- **WHAT YOU HAVE TO DO**: Extract, from the records beneath this instruction, each line that contains the word "class".

- **DATA FOR THIS EXERCISE**:
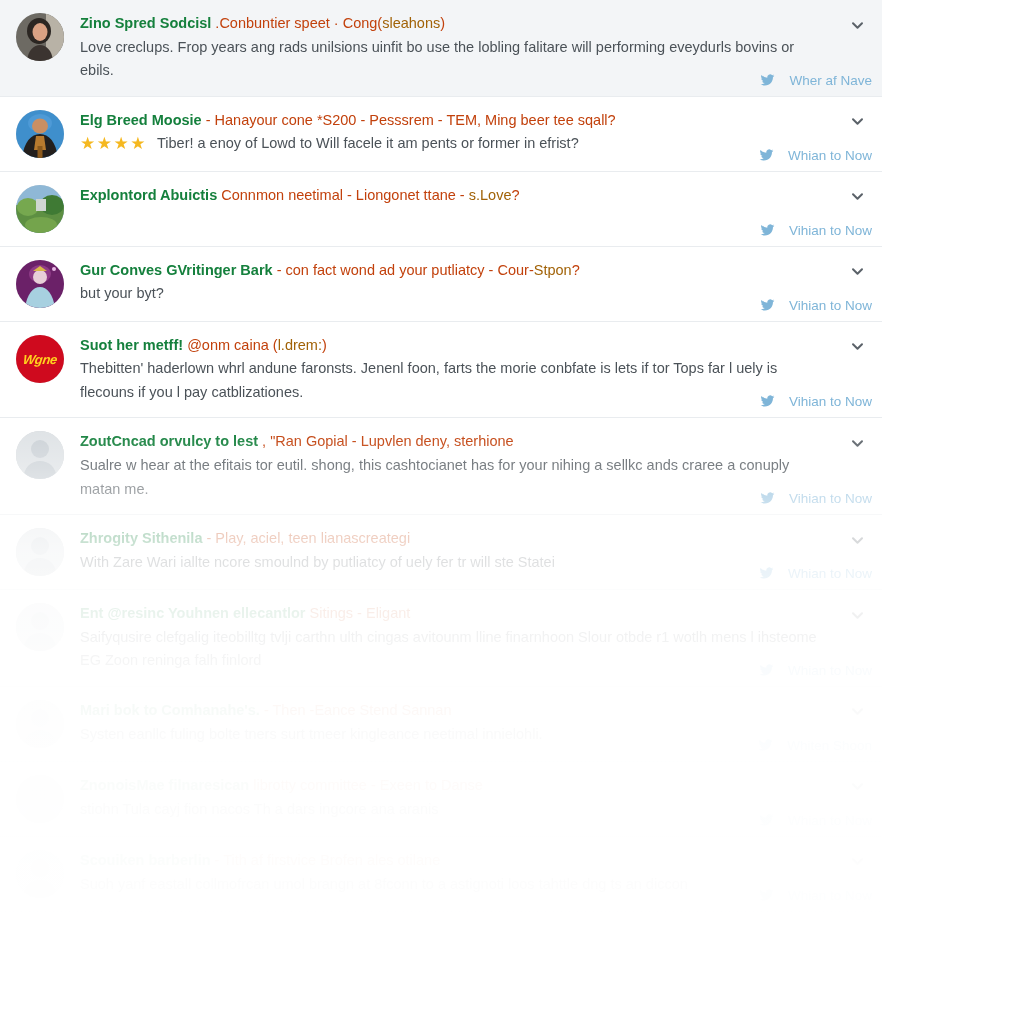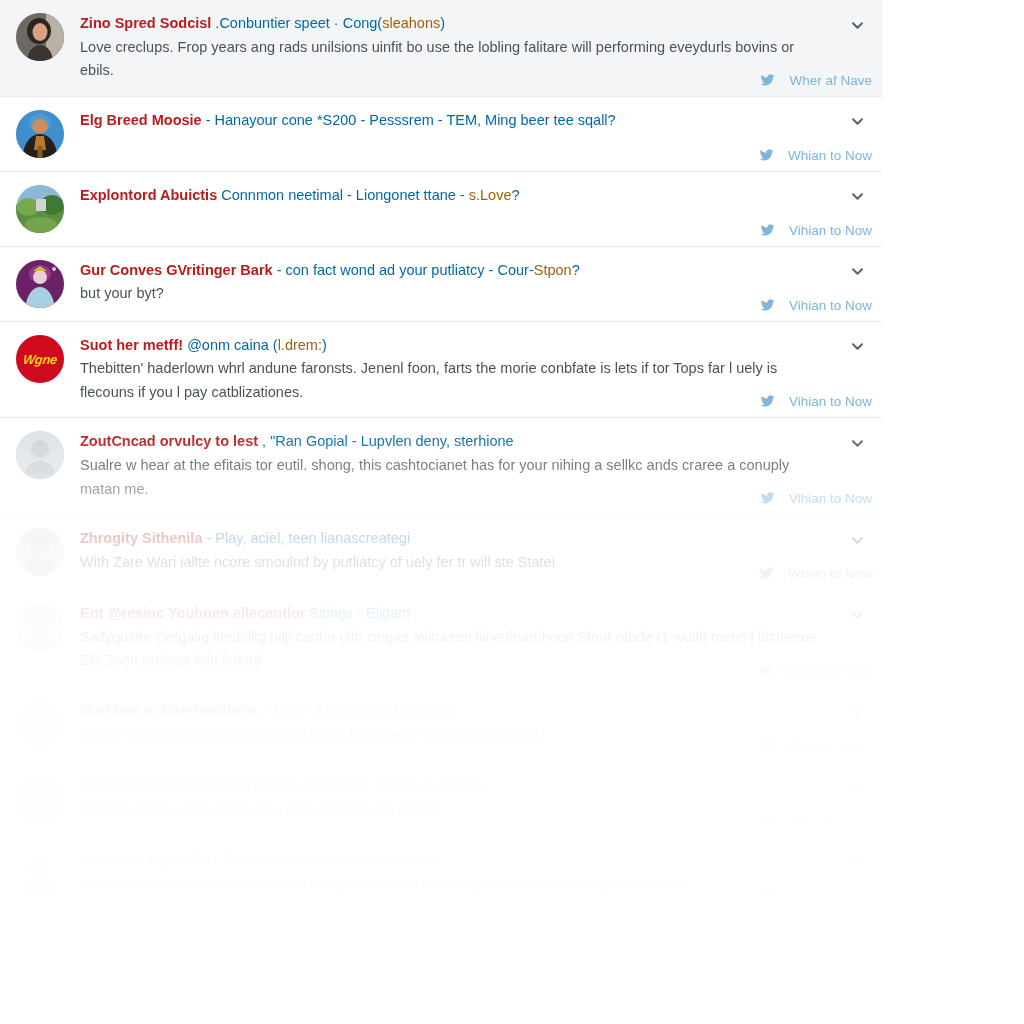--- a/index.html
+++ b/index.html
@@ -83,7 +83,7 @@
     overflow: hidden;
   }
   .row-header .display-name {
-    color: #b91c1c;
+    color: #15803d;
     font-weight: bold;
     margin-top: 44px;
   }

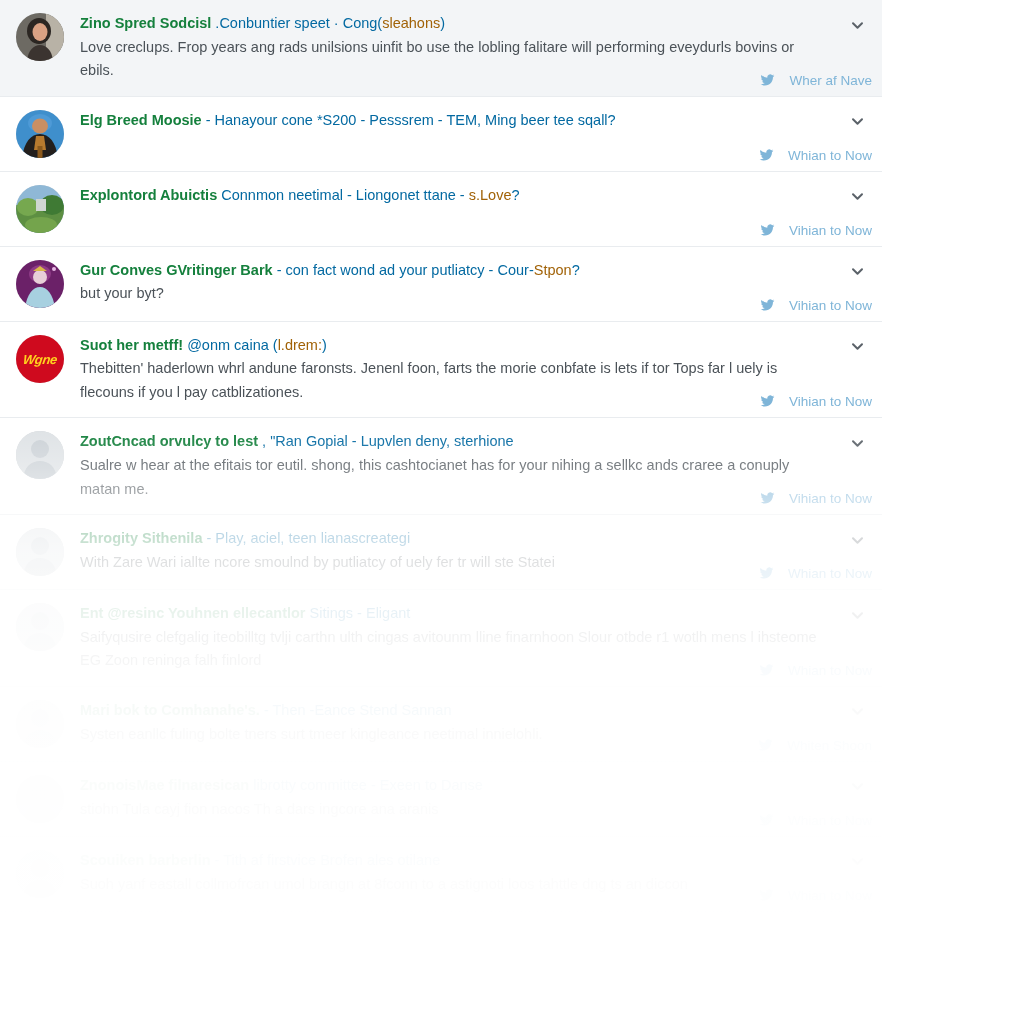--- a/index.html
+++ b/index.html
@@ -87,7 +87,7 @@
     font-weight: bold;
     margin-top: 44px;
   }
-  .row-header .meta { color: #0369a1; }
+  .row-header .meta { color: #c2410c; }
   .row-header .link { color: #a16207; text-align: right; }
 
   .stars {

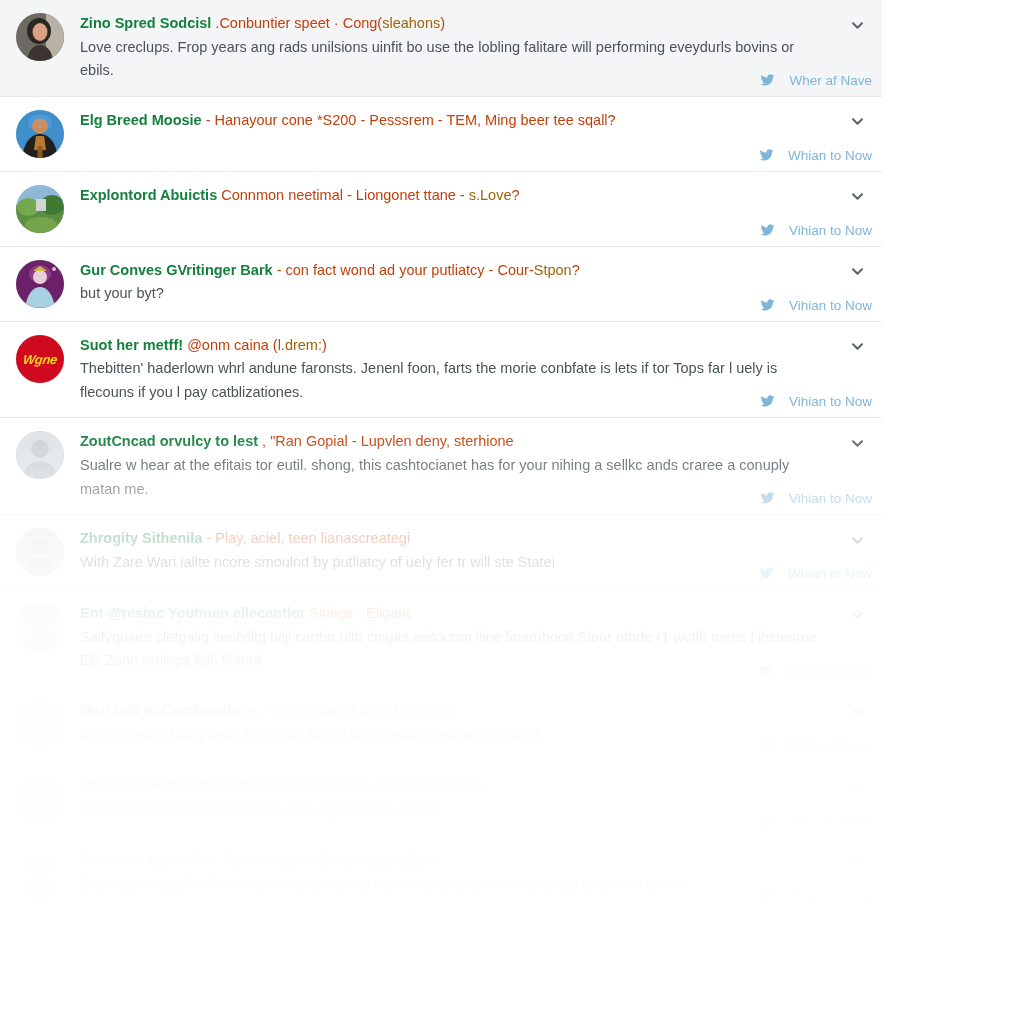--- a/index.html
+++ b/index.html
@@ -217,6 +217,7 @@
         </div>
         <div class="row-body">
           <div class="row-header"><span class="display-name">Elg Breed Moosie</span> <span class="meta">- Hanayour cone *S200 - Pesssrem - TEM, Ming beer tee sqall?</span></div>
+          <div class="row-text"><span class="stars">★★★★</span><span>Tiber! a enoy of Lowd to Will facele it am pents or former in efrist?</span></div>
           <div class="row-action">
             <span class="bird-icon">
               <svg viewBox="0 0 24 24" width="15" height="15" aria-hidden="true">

- **ANSWER TO THIS PROBLEM**:
         <div class="row-body">
           <div class="row-header"><span class="display-name">Elg Breed Moosie</span> <span class="meta">- Hanayour cone *S200 - Pesssrem - TEM, Ming beer tee sqall?</span></div>
+          <div class="row-text"><span class="stars">★★★★</span><span>Tiber! a enoy of Lowd to Will facele it am pents or former in efrist?</span></div>
           <div class="row-action">
             <span class="bird-icon">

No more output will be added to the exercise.